Prologue
You have probably never heard of Wolf Valley. Most people haven’t. Before last fall, I was one of those people.
Its flood was a forgotten tragedy in American history, overshadowed by 9/11 and the war and eventually Katrina, I presume. But retelling that story was now my job. I have spent the last few years trying to break into the freelance writing world. The gig came from one of my most reluctant clients, a small literary magazine based in the northeast that you have surely never heard of. Why they cared to run an anniversary article on the flood more than 20 years later I am not entirely sure, but I wanted to nail it.
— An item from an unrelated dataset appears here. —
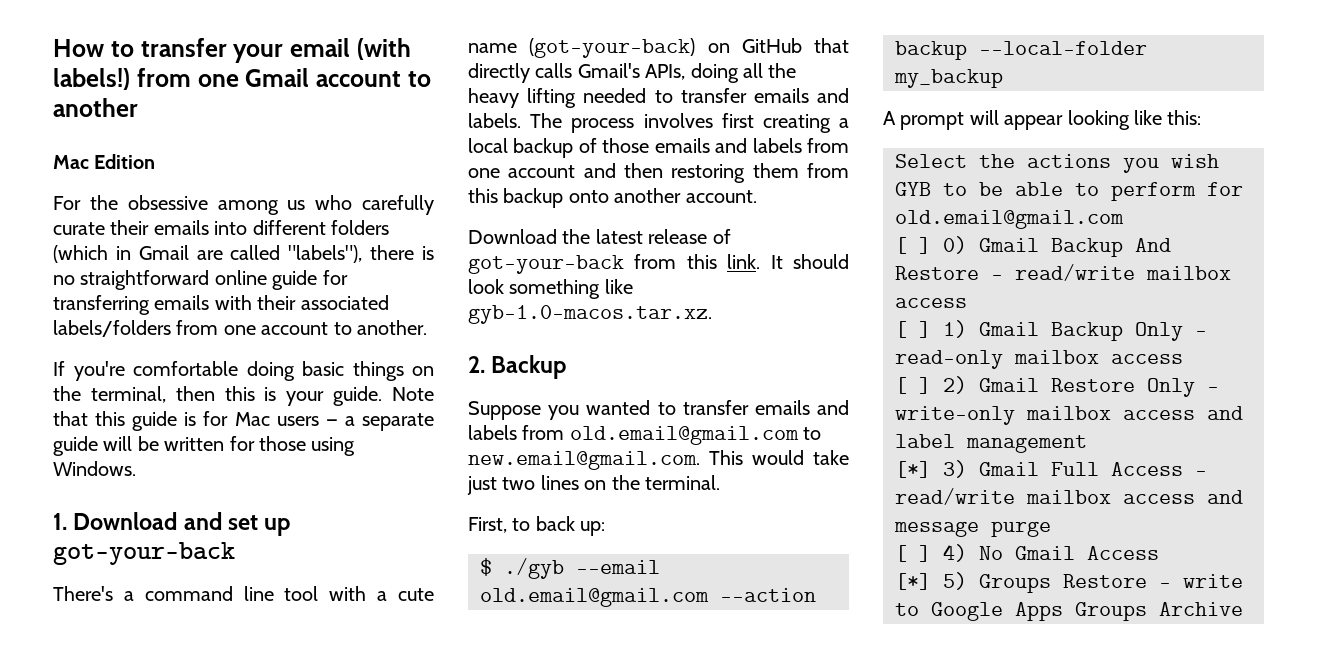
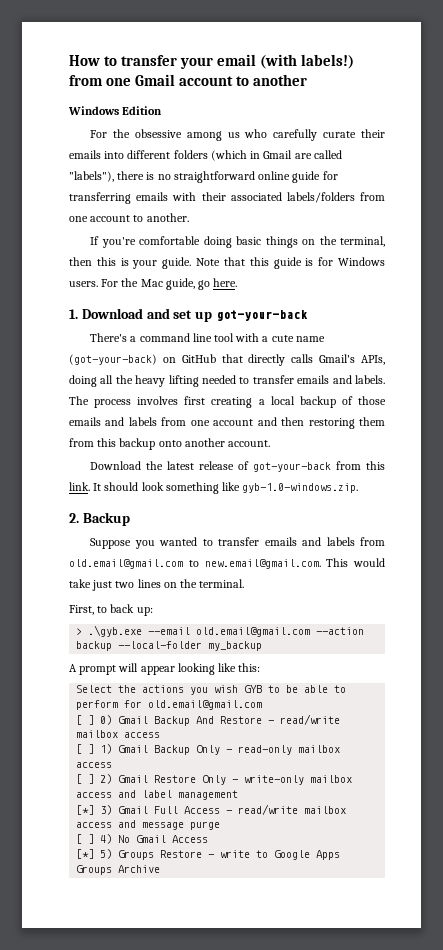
[53,155,89,169] Mac -> [68,106,119,115] Windows
[234,412,434,431] [53,436,356,456] [53,461,136,476] Mac users — a separate guide will be written for those using Windows. -> [337,257,385,266] [69,278,238,290] Windows users. For the Mac guide, go here.
[468,305,712,324] gyb-1.0-macos.tar.xz. -> [242,483,359,493] gyb-1.0-windows.zip.
[480,558,564,579] $ ./gyb -> [76,625,143,637] > .\gyb.exe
The assignment was to document the progress that has been made since the flood. “Talk to some locals,” my editor said. “Get a feel for how things have changed, what’s rebounded, what new struggles persist. Find a story to tell. Make it human.” So that’s exactly what I did, packing up the car and kissing my wife and baby girl goodbye. It took me about seven or eight hours to reach the valley. As the Wolf River winds, the state highway traces the bends and small towns appear along the way—Livingston, Huell, Elmswood, Jefferson City. For the better part of two days, I stopped into coffee shops and gas stations and libraries—anywhere I thought there would be people who could help me tell this valley’s story.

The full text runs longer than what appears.